Spector, 67, is accused of shooting 40-year-old actress and House of Blues VIP hostess Lana Clarkson through the mouth on Feb. 3, 2003, in the foyer of his Alhambra mansion.

The defendant, who maintains Clarkson shot herself because she was despondent over her career and finances, faces 15 years to life imprisonment if convicted, with a possible added 10-year penalty for use of a firearm.

During the first communication with the court since beginning deliberations Monday, the nine-man, three-woman jury asked to look at the alleged murder weapon.

A bailiff brought the snub-nosed Colt Cobra .38 Special six-shot revolver -- which Alhambra police discovered underneath the victim's left ankle -- to the jury room. Five minutes later, the bailiff brought the gun -- which was secured inside a box -- back into the courtroom.

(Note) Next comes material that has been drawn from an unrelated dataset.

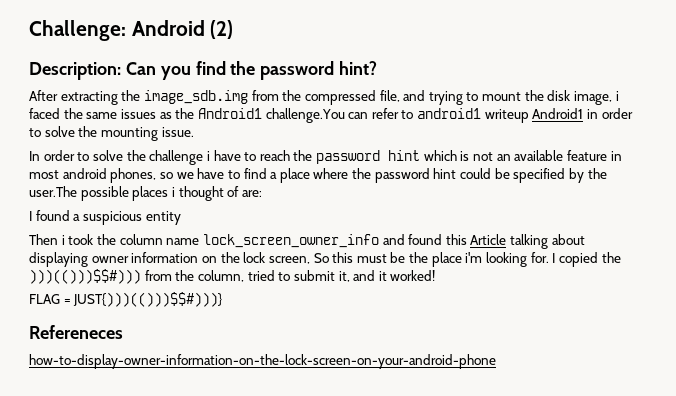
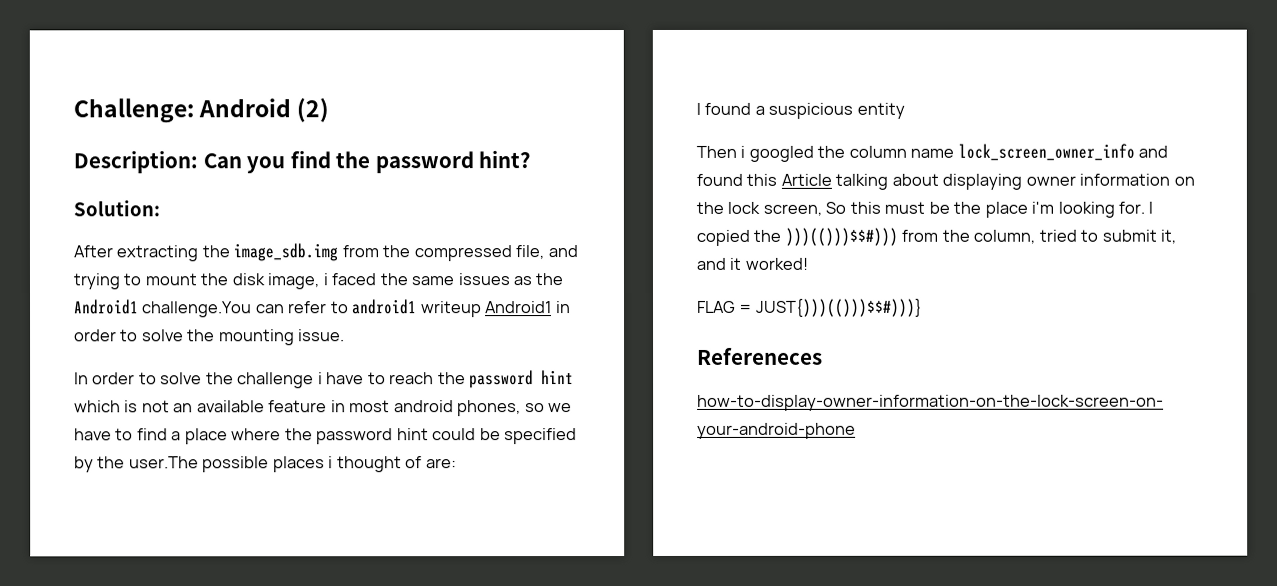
(378, 68) none -> [73,200,160,217] // Solution:
[68,234,94,245] took -> [748,145,814,162] googled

The panel, which deliberated for three hours and 45 minutes before going home Monday afternoon, began hearing testimony in the case on April 26. The jury heard from 77 witnesses in a case in which more than 500 exhibits were submitted into evidence.

Los Angeles Superior Court Judge Larry Paul Fidler Monday ordered the defendant not to speak to the media or use any surrogates to do so. He issued a similar order to the Clarkson family.

Spector and Clarkson met when he went to the House of Blues on the Sunset Strip, where she was working as a $9-per-hour VIP hostess. Spector, who had spent the night on the town dining and drinking with two other women, invited Clarkson to come home with him. Hours later, she was dead.

Prosecutors allege Spector shot Clarkson when she rebuffed his romantic advances. Five women testified that Spector pulled guns on them in similar situations over the years when they spurned him romantically and tried to leave.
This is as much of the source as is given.